What have I got to blog about?

In common with a lot of people, I'm a bit of a displaced person. I spend half the year living in the beautiful hilltop town of Lectoure in SW France and the other half in a very different but equally stunning place, the city of Edinburgh, Scotland's capital. (Sorry Glaswegians, but it IS.) Wherever I am I write....novels, short stories, shopping lists and now blogs. It's a curse and a blessing, this compulsion to put everything into words. Here's to all you fellow writers out there who, like me, hope some of our words will find an audience!



Sunday 20 February 2011

The perils of making cream sauce

Friendship means food

As you'll gather from a previous post, one of the features of ex-pat life here in SW France is getting together for meals. Before I had a home here, I was a bit snooty about Brits who choose to live abroad and then huddle together in ghettos when they get there, having no real contact with the natives. I still hold that view, but living here has also made me value a strong friendship network with people who literally 'speak my language'. And friendship involves food.
If you're the host, that means planning food, preparing food, serving food - and repairing to the kitchen every now and then for a quiet nervous breakdown. Incidentally, I never want a kitchen cum dining-room. My nervous breakdowns are strictly private affairs.

Feeding the kitchen sink

So, last Friday, it was my turn to host. I scoured the cookery books. The key is courses you can prepare ahead. What the recipe called luxury lasagne appeared to fit that bill. But luxury lasagne means cream sauce and that's where things began to unravel. I was supposed to keep stirring, not multi-tasking. A subtle burnt milk aroma reminded me that rinsing a casserole dish at the sink was not part of the recommended process for making cream sauce. I grabbed the pan from the hob and tasted a spoonful, then another. I needed a second opinion. Now my husband has learnt a few things in 36 years of marriage; one of them is: avoid post dinner party post mortems at all costs.
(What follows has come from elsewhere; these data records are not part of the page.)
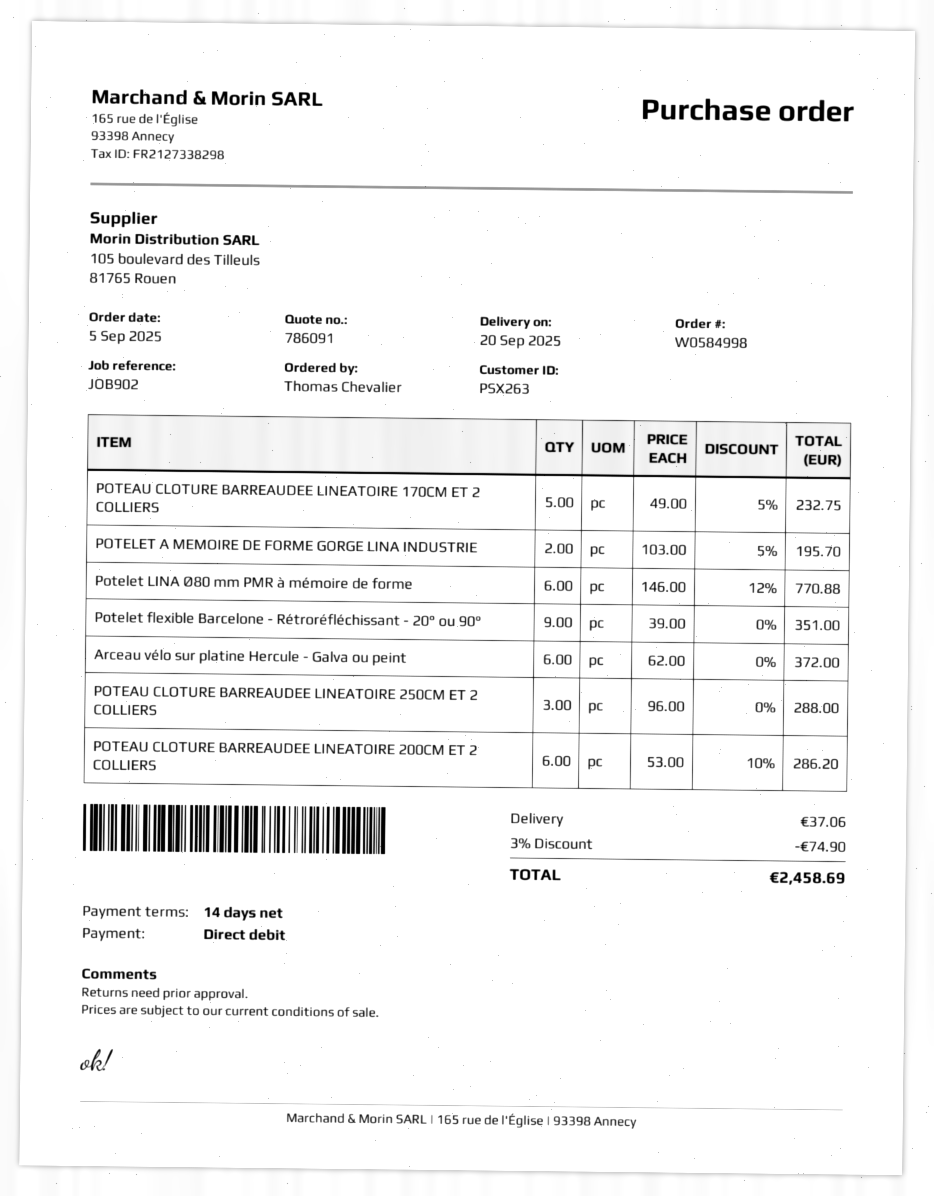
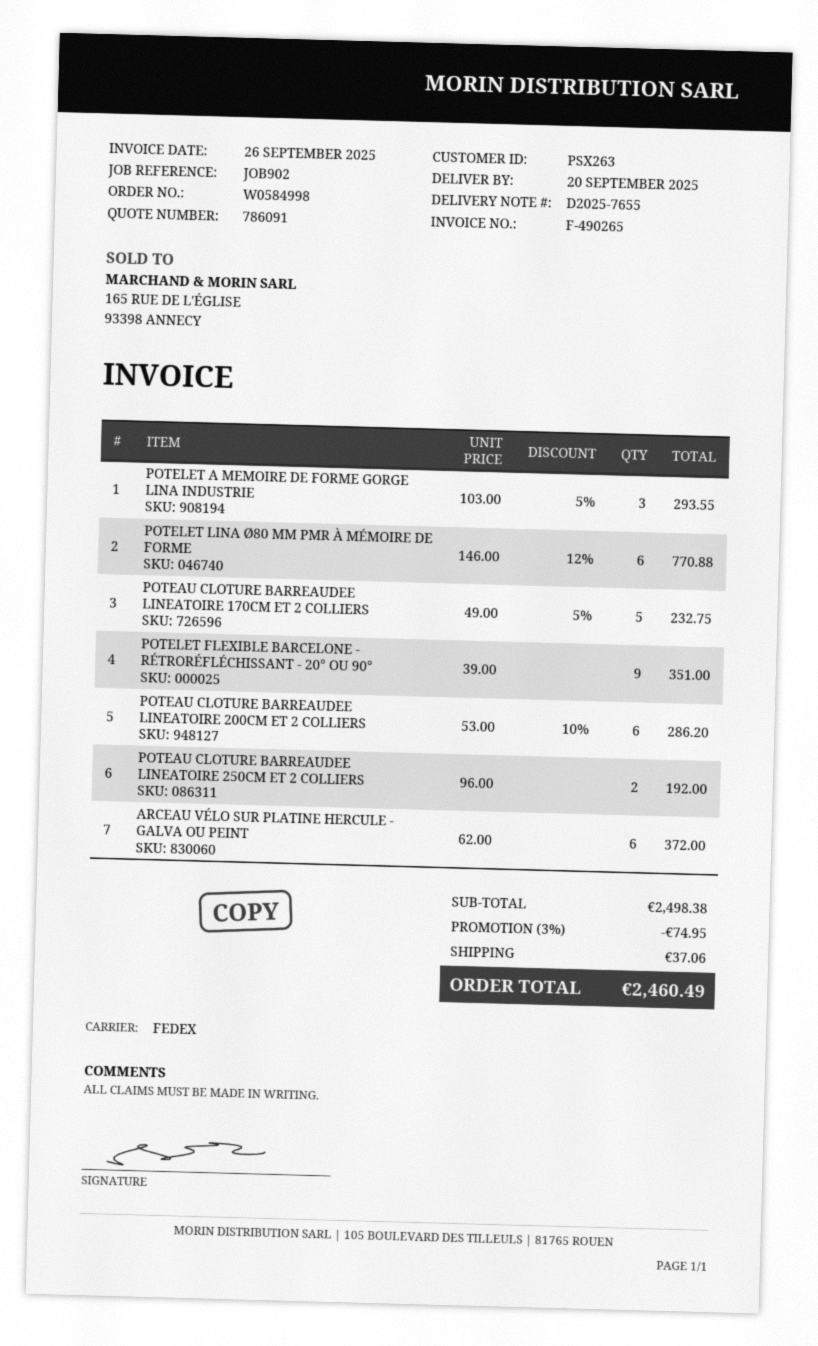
POTELET A MEMOIRE DE FORME GORGE LINA INDUSTRIE: 2 x 103.00 - 5% = 195.70 -> 3 x 103.00 - 5% = 293.55
POTEAU CLOTURE BARREAUDEE LINEATOIRE 250CM ET 2 COLLIERS: 3 x 96.00 = 288.00 -> 2 x 96.00 = 192.00
discount: 3% = 74.90 -> 3% = 74.95
total: 2458.69 -> 2460.49

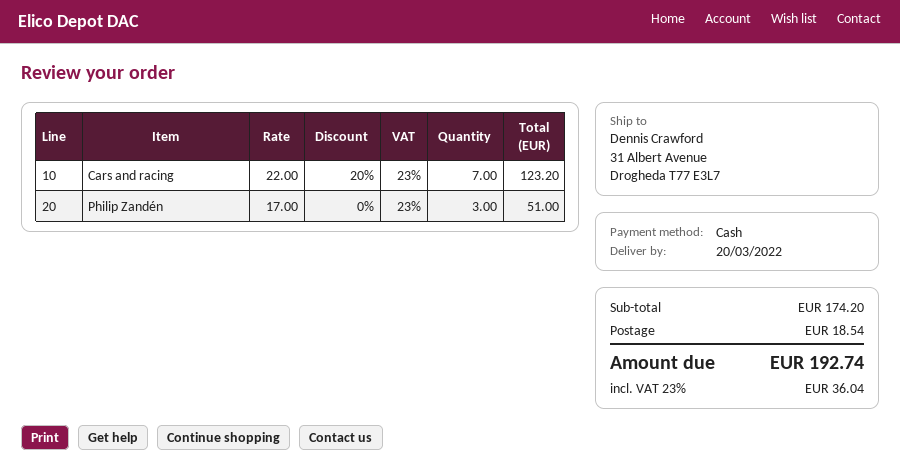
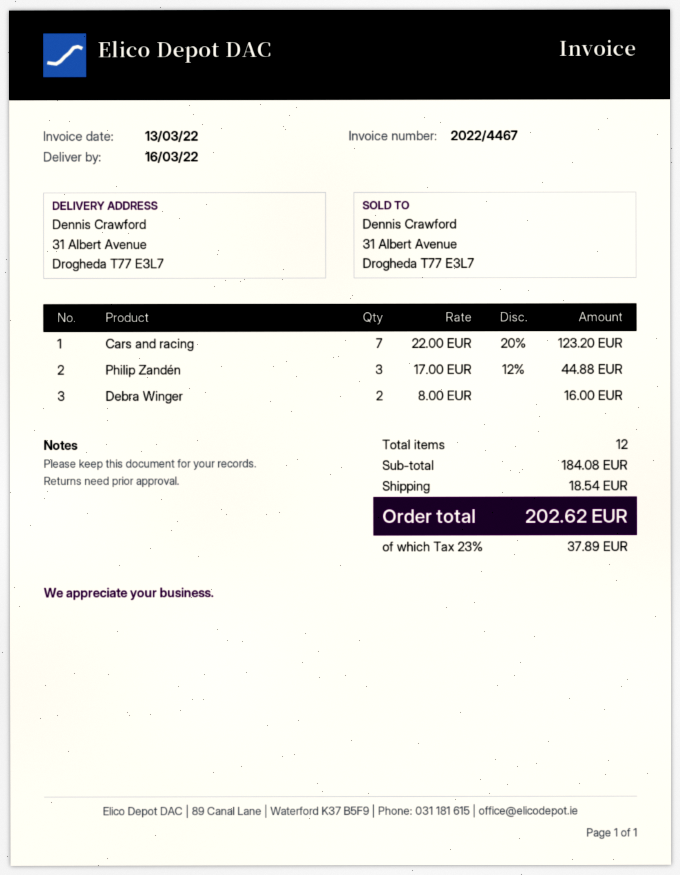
delivery date: 2022-03-20 -> 2022-03-16
Philip Zandén: 3 x 17.00 = 51.00 -> 3 x 17.00 - 12% = 44.88
Debra Winger: none -> 2 x 8.00 = 16.00
subtotal: 174.20 -> 184.08
tax: 23% = 36.04 -> 23% = 37.89
total: 192.74 -> 202.62

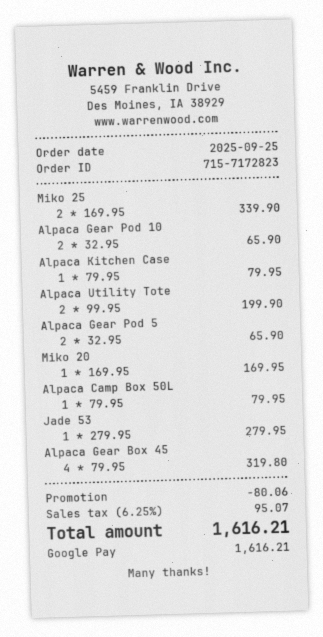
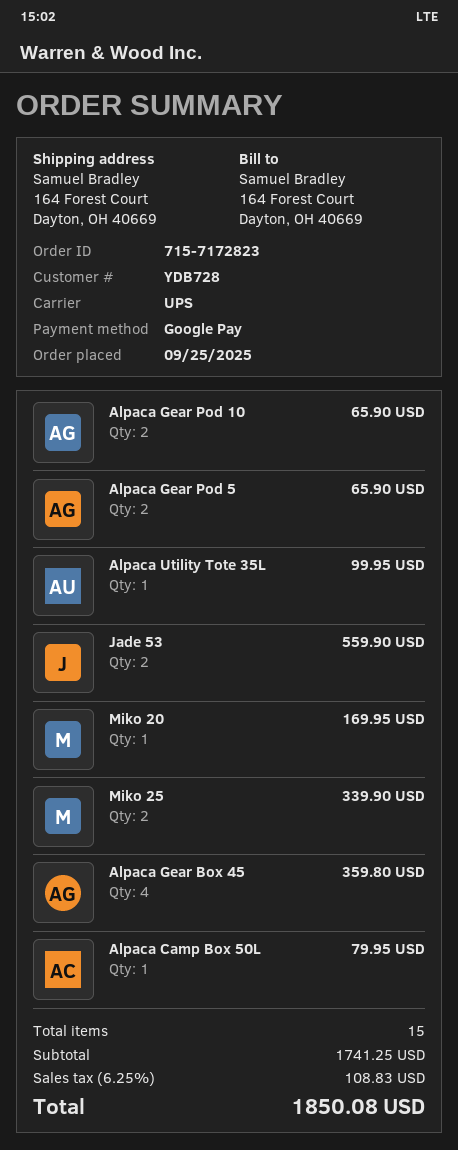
Alpaca Kitchen Case: 1 for 79.95 -> none
Alpaca Utility Tote: 2 for 199.90 -> 1 for 99.95
Jade 53: 1 for 279.95 -> 2 for 559.90
Alpaca Gear Box 45: 4 for 319.80 -> 4 for 359.80
discount: 80.06 -> none
tax: 6.25% = 95.07 -> 6.25% = 108.83
total: 1616.21 -> 1850.08

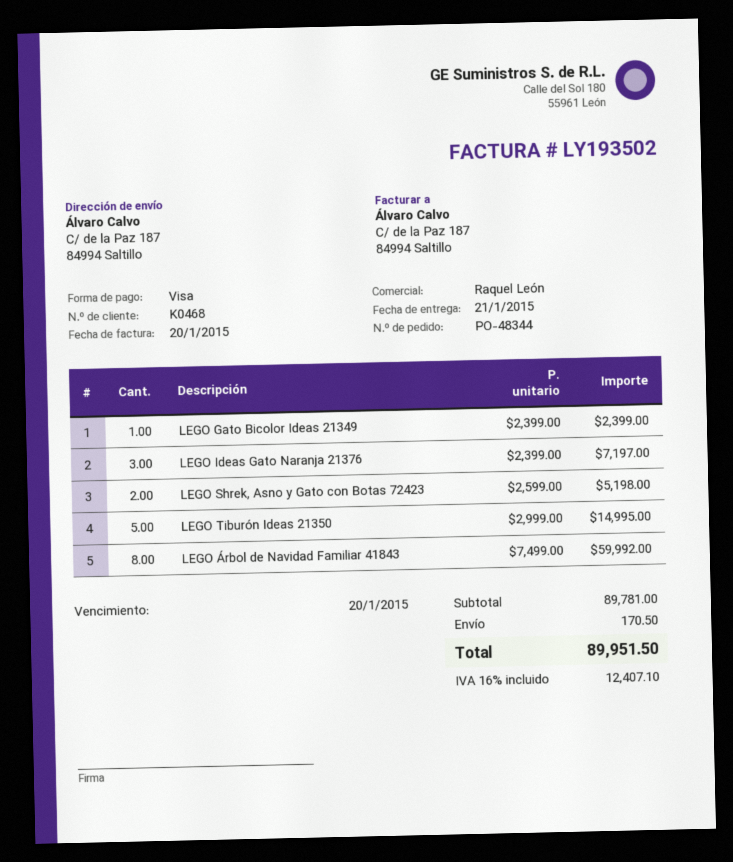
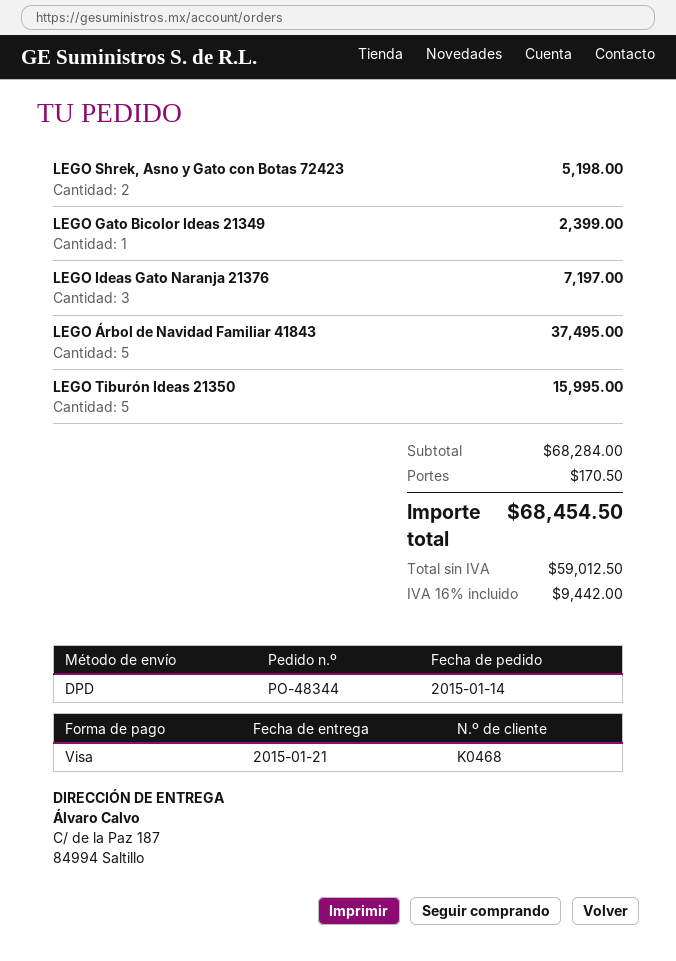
LEGO Tiburón Ideas 21350: 5 for 14995.00 -> 5 for 15995.00
LEGO Árbol de Navidad Familiar 41843: 8 for 59992.00 -> 5 for 37495.00
subtotal: 89781.00 -> 68284.00
tax: 16% = 12407.10 -> 16% = 9442.00
total: 89951.50 -> 68454.50

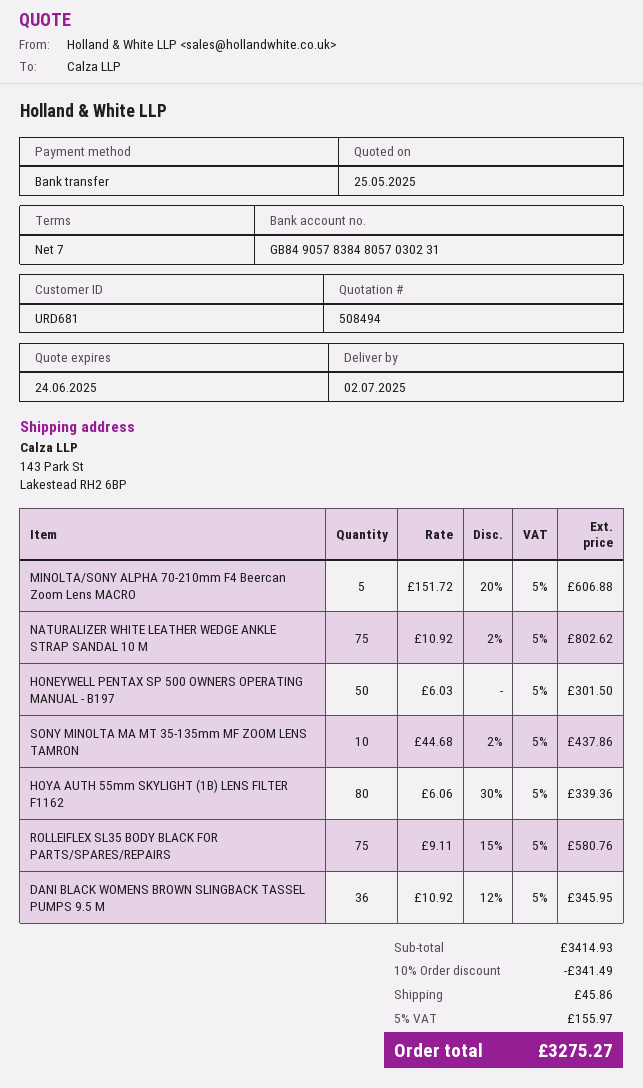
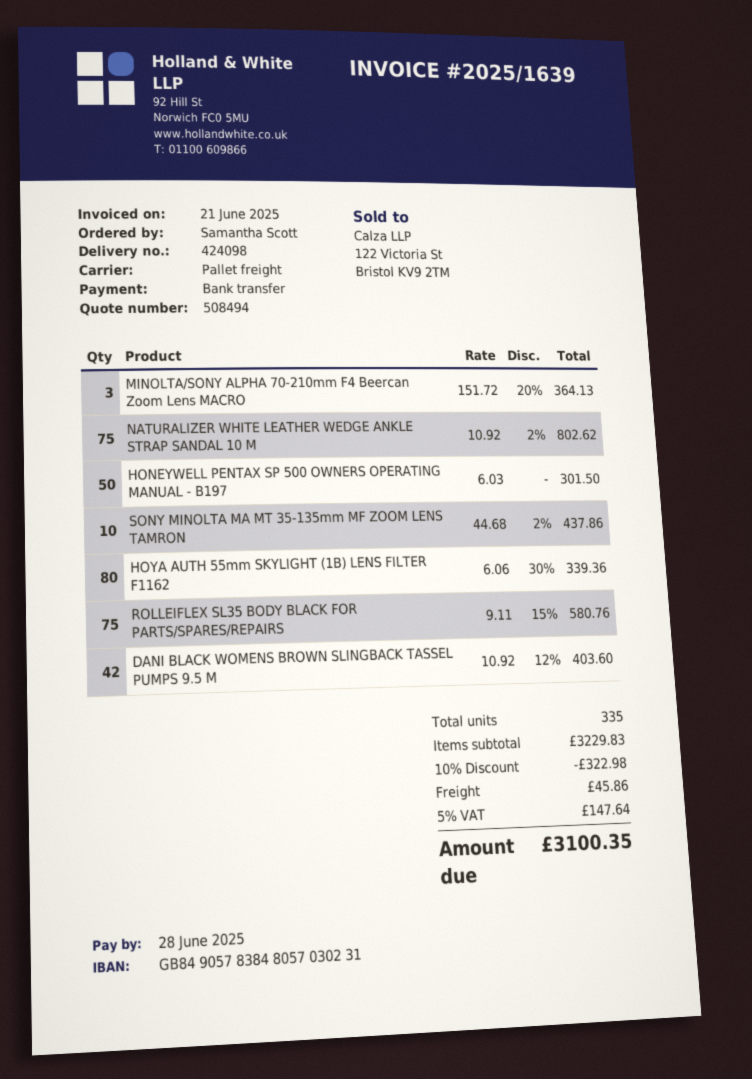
MINOLTA/SONY ALPHA 70-210mm F4 Beercan Zoom Lens MACRO: 5 x 151.72 - 20% = 606.88 -> 3 x 151.72 - 20% = 364.13
DANI BLACK WOMENS BROWN SLINGBACK TASSEL PUMPS 9.5 M: 36 x 10.92 - 12% = 345.95 -> 42 x 10.92 - 12% = 403.60
subtotal: 3414.93 -> 3229.83
discount: 10% = 341.49 -> 10% = 322.98
tax: 5% = 155.97 -> 5% = 147.64
total: 3275.27 -> 3100.35

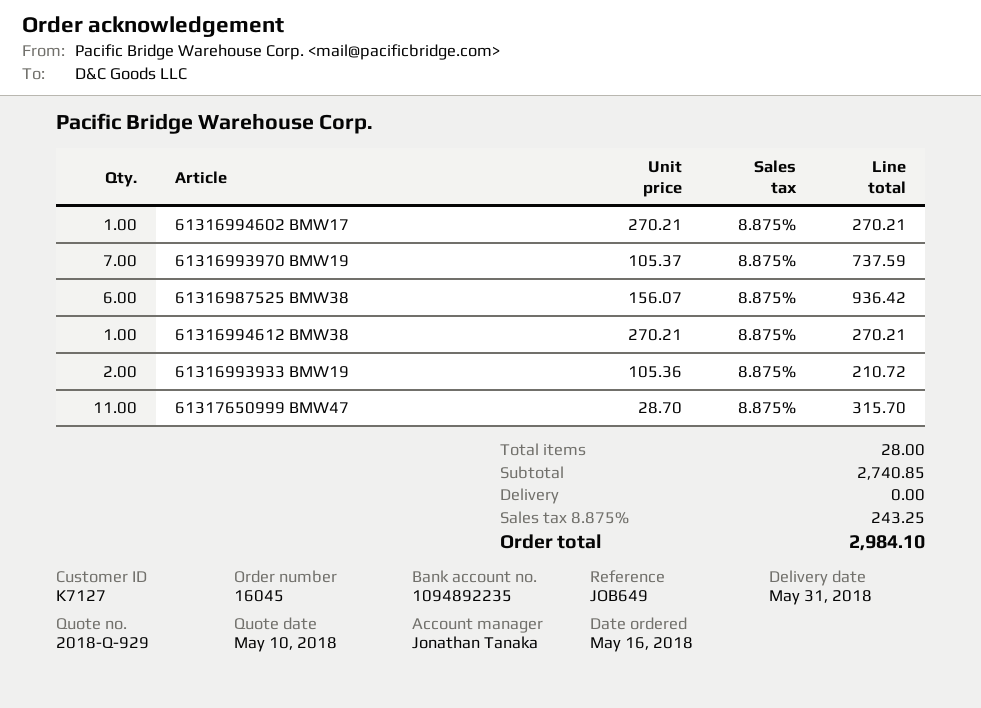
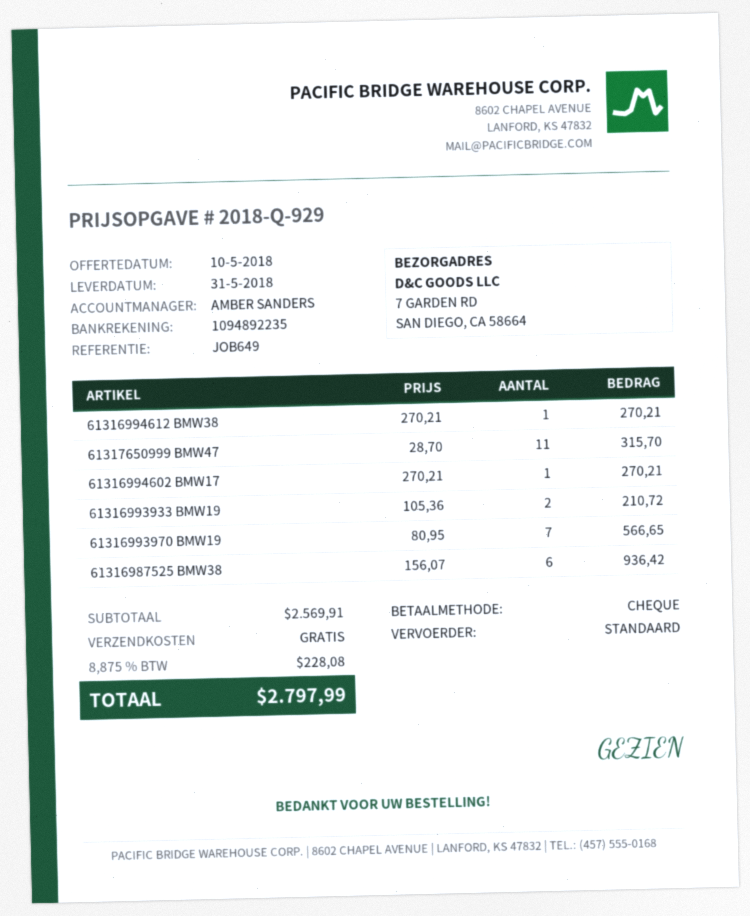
sales rep: Jonathan Tanaka -> AMBER SANDERS
61316993970 BMW19: 7 x 105.37 = 737.59 -> 7 x 80.95 = 566.65
subtotal: 2740.85 -> 2569.91
tax: 8.875% = 243.25 -> 8.875% = 228.08
total: 2984.10 -> 2797.99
You know the kind of thing:
"That went well didn't it?" (says he innocently)
"Mmmm. The lasagne was a flop though."
"I thought it was fine." (Fine? Fine! Whoever invented the word 'fine'?)
"It wasn't fine. The sauce was burnt. How can you say it was fine?"
Etc, etc -I'm sure you can supply your own variations on the script.
So my husband has come up with an avoidance strategy: brutal honesty while there's still time to change things is better than a painful post mortem when it's way too late.
"You can't use that, it's burnt," he said, after one sip from the spoon.
It was true, but not what I wanted to hear. I wanted to be told it tasted all right to him, or maybe a hint of something, but you'd never notice when it was mixed with other stuff, or a bit more nutmeg will mask it - but no, I got it between the eyes. It's burnt, throw it away, start again. So I poured it down the sink and started again. Back to square one, I thought, thumping pans around.

Novels and cream sauce

Later, when the second attempt had worked and my luxury lasagne was smugly luxuriating in its dish, it occurred to me that the process of making cream sauce could teach me a thing or two about the process of producing a novel. You spend time and effort. You graft away and try to make it perfect, but something's not quite right. You desperately want a second opinion, but you don't want to be told to pour it down the sink and start again. You couldn't stand going back to square one and re-drafting, so let's just get it out there to agents and publishers, and hope none of them notice the acrid flavour of burnt milk. I know, I've done it. And the truth is, nobody goes back to square one the second time around. When I made my second batch of cream sauce, I chose a pan with a more solid base; I was in less of a hurry to add the milk; I added it gradually; I kept the heat much lower and I didn't stop stirring for a second. I'd learnt all that from making mistakes the first time. And the second time around, the sauce was destined for the table, not the sink.

1 comment:

  1. I've just been enjoying your recent blog posts, having landed here from the Survive France Network site. We drove through Lectoure once one the way to Marciac (a roundabout route from where we live!) and found it a very attractive town. I also know Edinburgh quite well since I still have a client up there whom I visit from time to time.

    Your post-lasagne conversation is horribly familiar!